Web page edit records
-- Opening Marker --

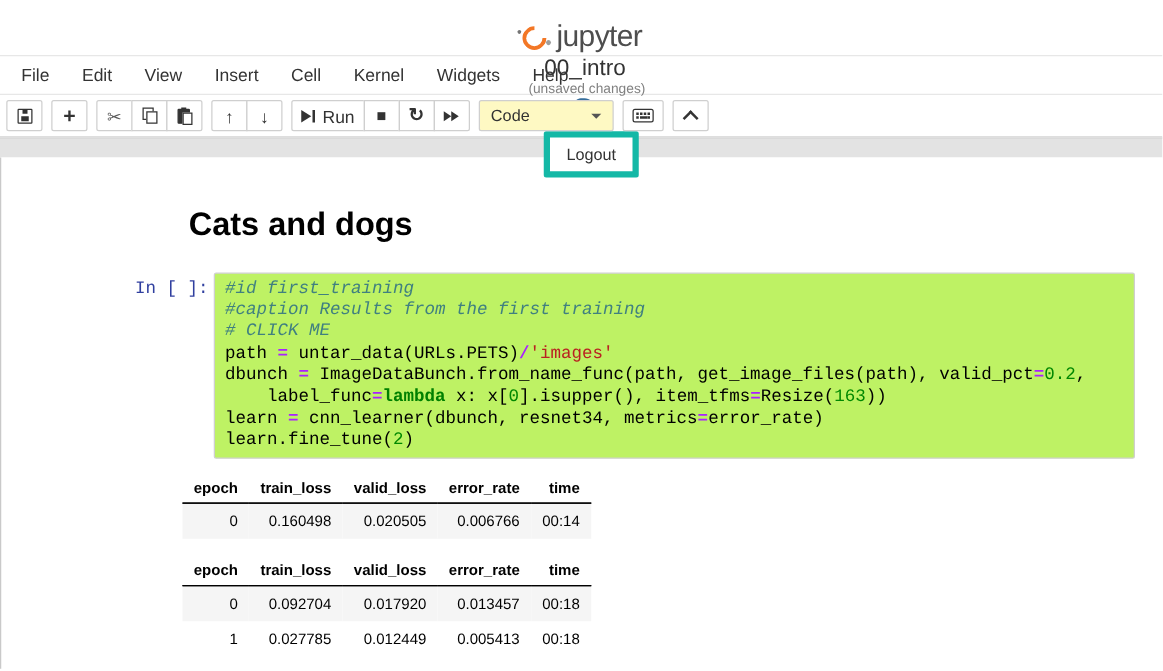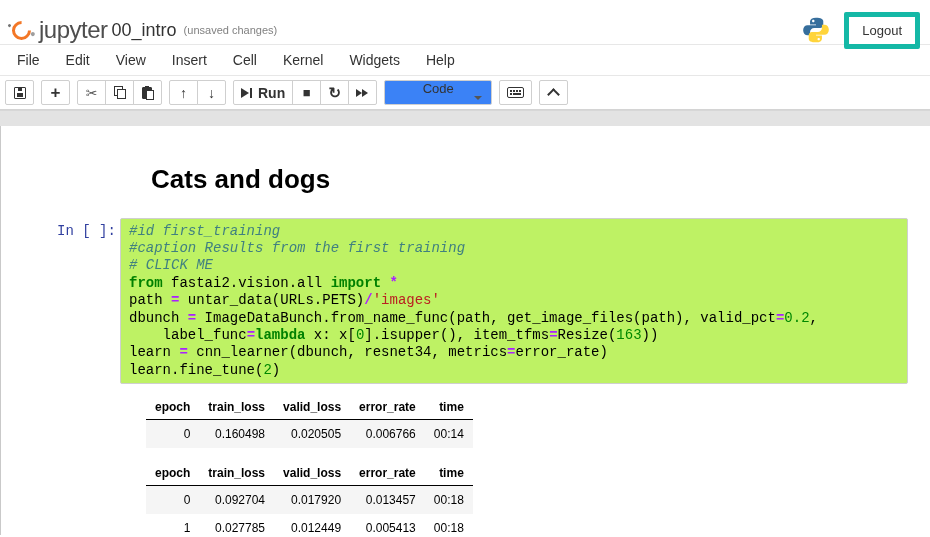"jupyter" .header-row { flex-direction: none -> column }
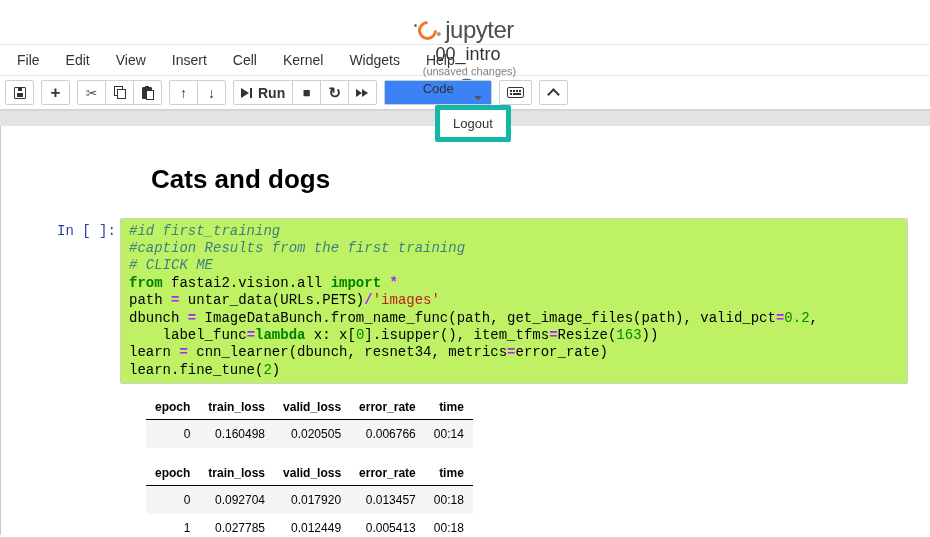"Run" .tbtn-label { font-weight: bold -> none }
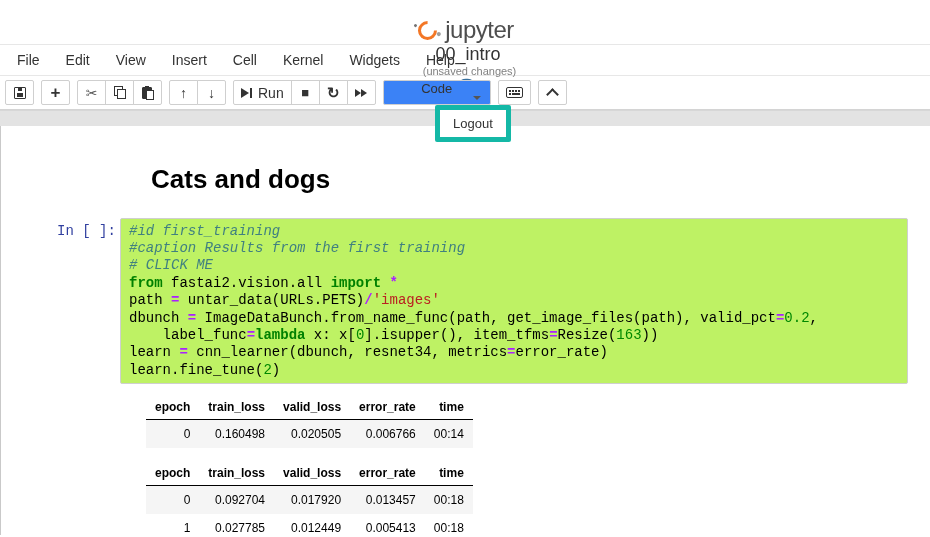"Code" .celltype-select { background: #3b82f6 -> #fef9c3; flex-direction: column -> none }
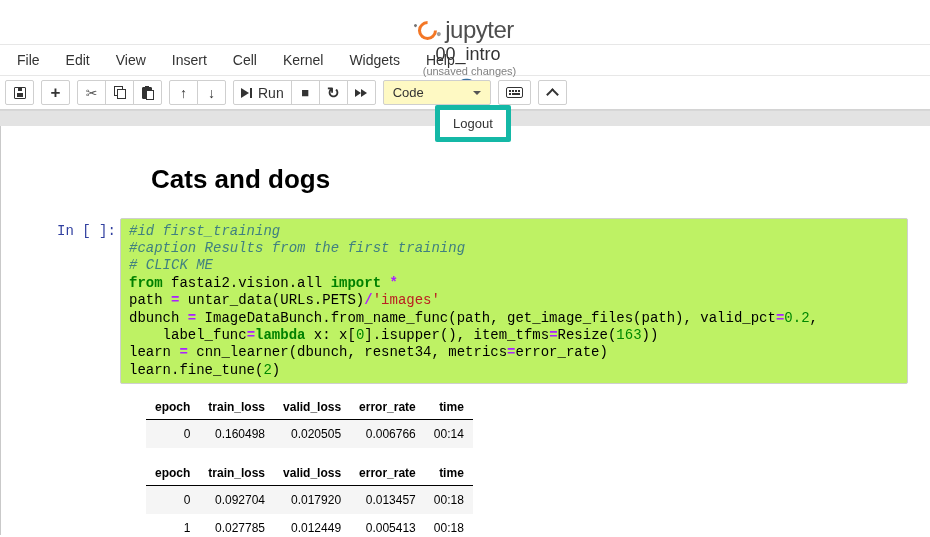"In [ ]:" .code-cell { padding-left: 56px -> 107px }
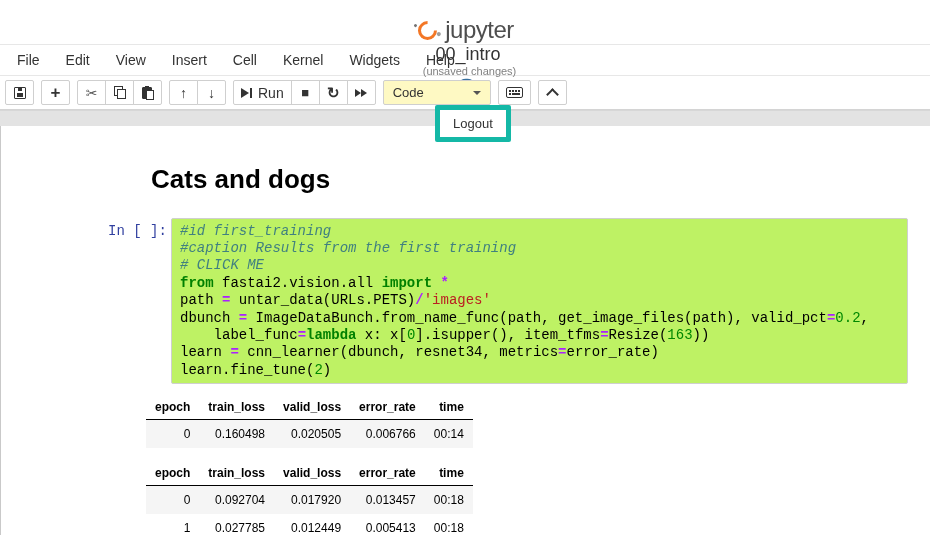"from fastai2.vision.all import *" div.cm-line { html: <div><span>from</span><span> fastai2.vision.all </span><span>import</span><span> </span><span>*</span></div> -> none }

-- Closing Marker --

▶ Problem to work on: Your answer should hold every record above, printed exactly and free of pictures.

▶ Answer to the problem:
"jupyter" .header-row { flex-direction: none -> column }
"Run" .tbtn-label { font-weight: bold -> none }
"Code" .celltype-select { background: #3b82f6 -> #fef9c3; flex-direction: column -> none }
"In [ ]:" .code-cell { padding-left: 56px -> 107px }
"from fastai2.vision.all import *" div.cm-line { html: <div><span>from</span><span> fastai2.vision.all </span><span>import</span><span> </span><span>*</span></div> -> none }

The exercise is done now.